Magnifiques photos, trop peu nombreuses ?
Oui, certainement, mais passionnantes, donc on pardonnera le petit nombre et on vantera la créativité de celles qui sont présentées.
J'avais eu, il y a quelques mois, le plaisir de visiter l'exposition des œuvres de Marina Black, dans la même galerie.
J'avais fait un commentaire qu'on peut lire en suivant ce lien.
Marina Black fait partie des chercheurs-fouilleurs de l’âme et des artistes qui n’acceptent pas que la photo soit une image sur un plan. Elle s’efforce d’introduire le temps, la différence, la complexité… Introduire ? Ce n’est pas le bon terme. Elle retrouve malgré les limites d’un plan bidimensionnel, vie, pensée, sentiments.
Ce sont autant de dimensions temporelles ou physiques, épaisseurs donc déchirures, superpositions donc déroulement du temps, effacement de la lumière donc béances et plongée dans l’obscur.
Tout en discutant de la qualité de son travail, je me suis livré, ce qu’il ne faut jamais faire lorsqu’on commente le travail d’un artiste, au jeu des comparaisons. Sans réfléchir très longtemps, c’est à Witkin que j’ai pensé en premier. J’avais déjà tenté cette comparaison. J’y tiens finalement. Bien sûr, aucun rapport dans la mise en œuvre, en place et en scène des sujets. Rien à voir entre le montreur du monde et de ses vanités qu’est Witkin et, Marina, qui s'attache aux pensées et aux sentiments. Quoique… Marina Black a des photos aussi lucides que celles de Witkins, la violence et l’outrance en moins.

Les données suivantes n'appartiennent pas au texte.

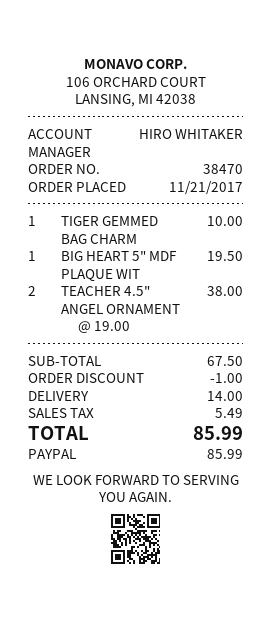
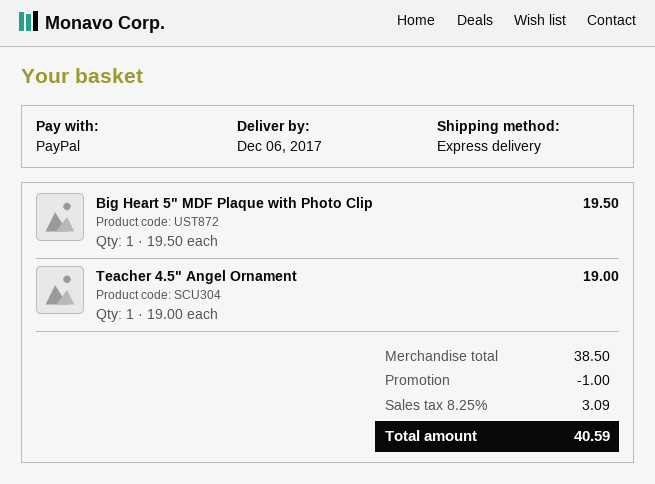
TIGER GEMMED BAG CHARM: 1 x 10.00 = 10.00 -> none
TEACHER 4.5" ANGEL ORNAMENT: 2 x 19.00 = 38.00 -> 1 x 19.00 = 19.00
subtotal: 67.50 -> 38.50
shipping: 14.00 -> none
tax: 5.49 -> 3.09
total: 85.99 -> 40.59

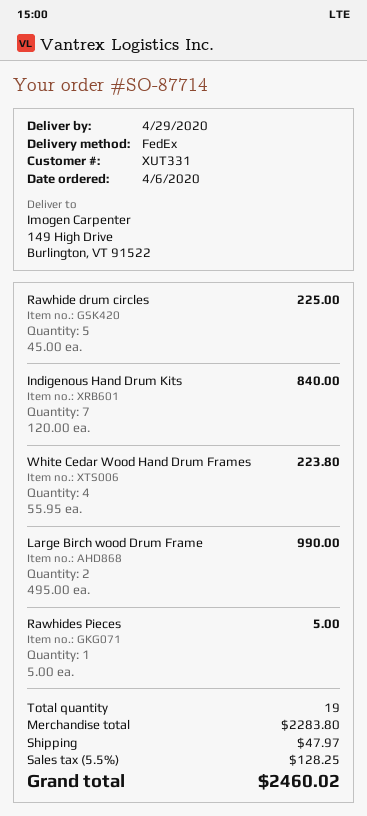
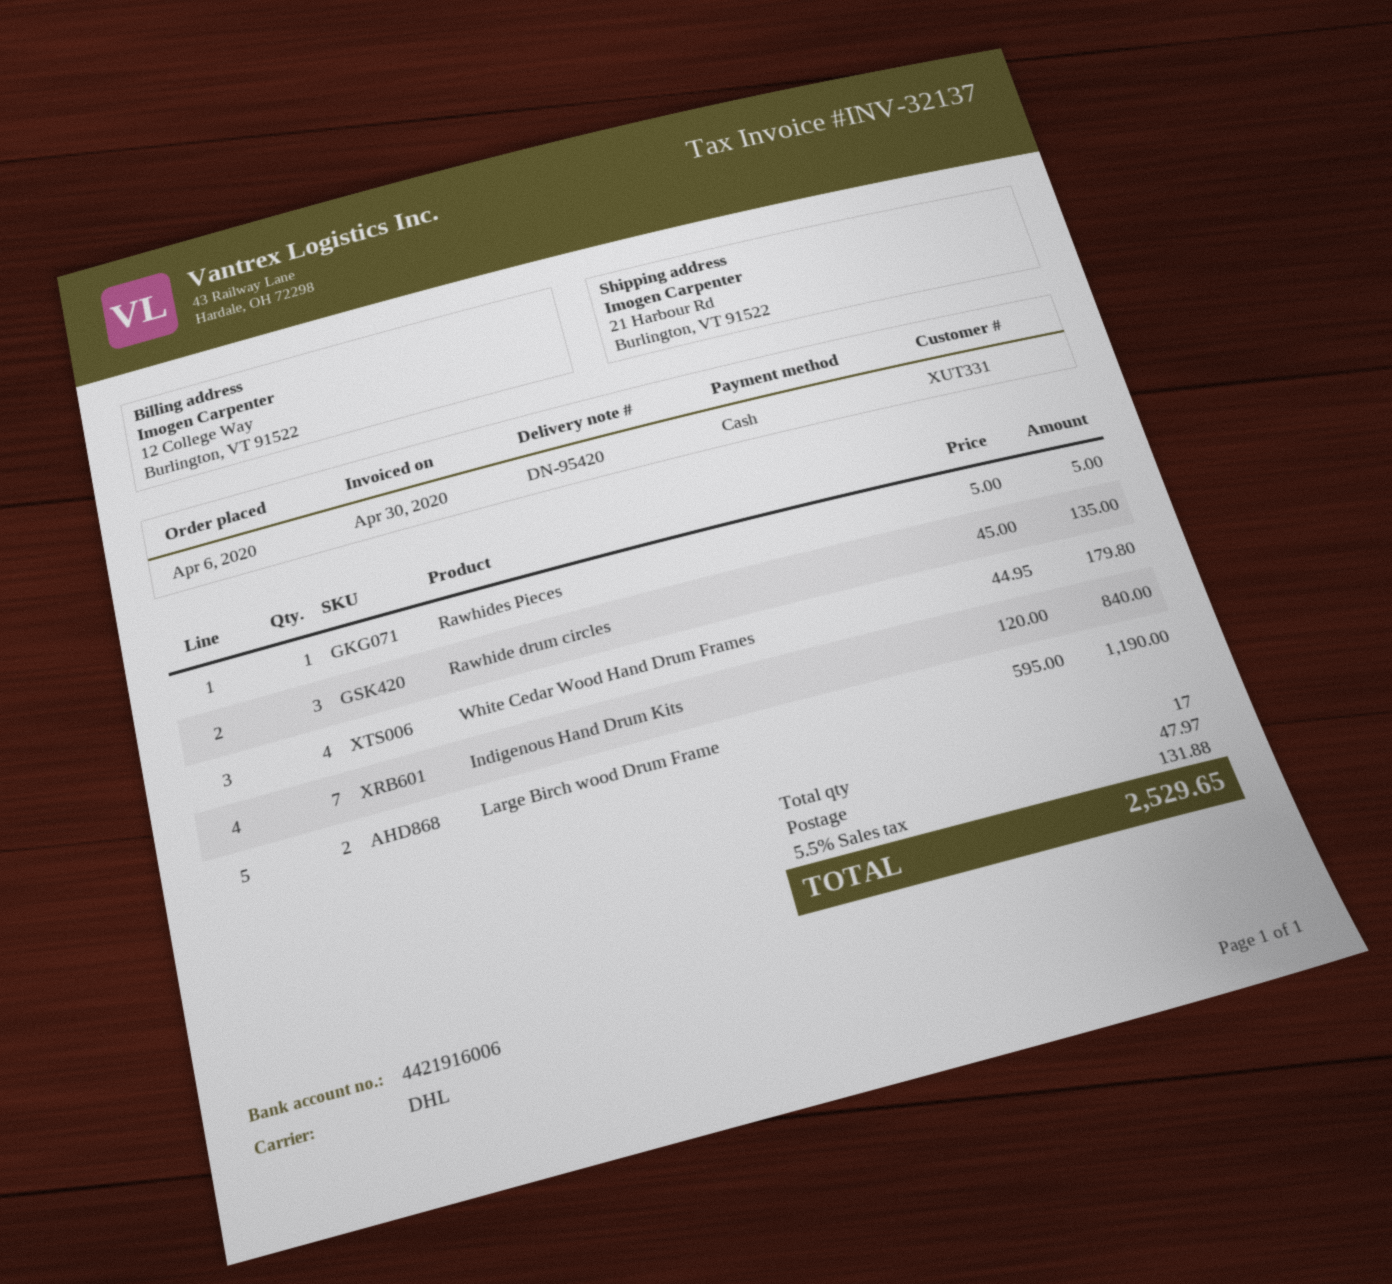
shipping method: FedEx -> DHL
ship to: 149 High Drive, Burlington, VT 91522 -> 21 Harbour Rd, Burlington, VT 91522
Rawhide drum circles: 5 x 45.00 = 225.00 -> 3 x 45.00 = 135.00
White Cedar Wood Hand Drum Frames: 4 x 55.95 = 223.80 -> 4 x 44.95 = 179.80
Large Birch wood Drum Frame: 2 x 495.00 = 990.00 -> 2 x 595.00 = 1190.00
total quantity: 19 -> 17
tax: 5.5% = 128.25 -> 5.5% = 131.88
total: 2460.02 -> 2529.65

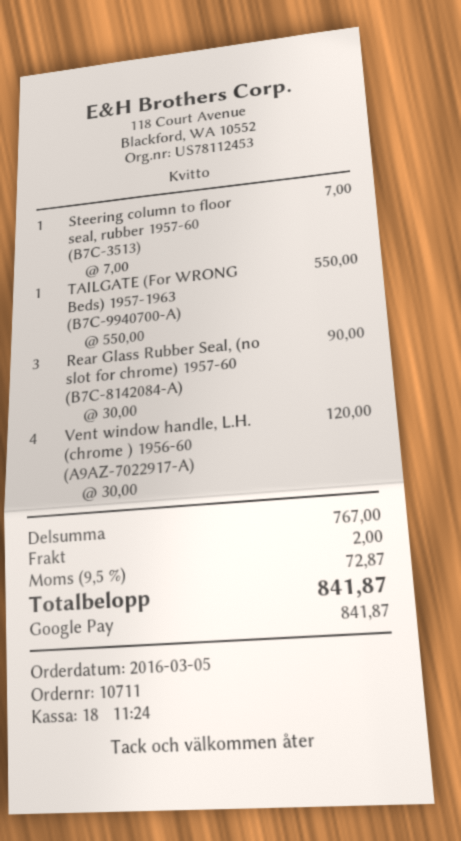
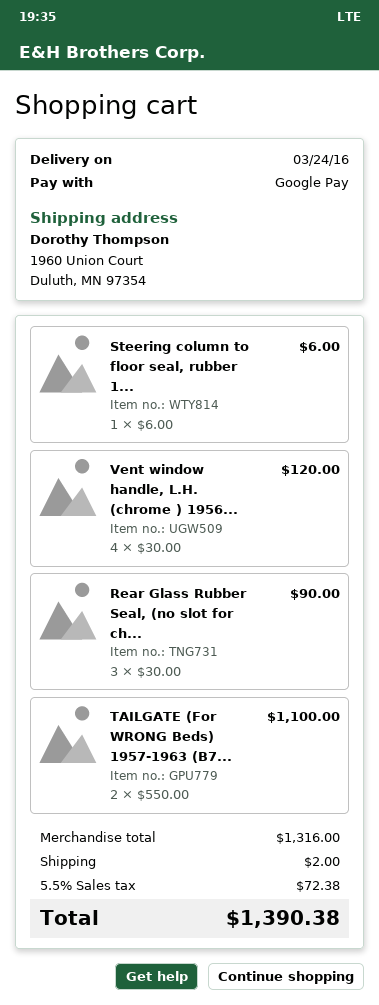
Steering column to floor seal, rubber 1957-60 (B7C-3513): 1 x 7.00 = 7.00 -> 1 x 6.00 = 6.00
TAILGATE (For WRONG Beds) 1957-1963 (B7C-9940700-A): 1 x 550.00 = 550.00 -> 2 x 550.00 = 1100.00
subtotal: 767.00 -> 1316.00
tax: 9.5% = 72.87 -> 5.5% = 72.38
total: 841.87 -> 1390.38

Cette comparaison, je la nourris, de certaines nuances de gris, certains dédoublements d’images et de décors, comme si, au-delà de l’extrême précision de Witkins et des décrochements subtils de Marina Black, se trouvait l’expression d’un refus ou d’une difficulté à figer le temps et les mouvements qui le supportent.
La photographe est aussi dans une complicité évidente avec D’Agata et Michener, pour dire le corps et, à la fois, ses enthousiasmes et ses fêlures.
Il faut aller voir les photos de Marina Black, chez Vu.
Une fois n’est pas coutume : je suis contraint à critiquer et à conseiller de ne pas se déplacer pour un film et une exposition.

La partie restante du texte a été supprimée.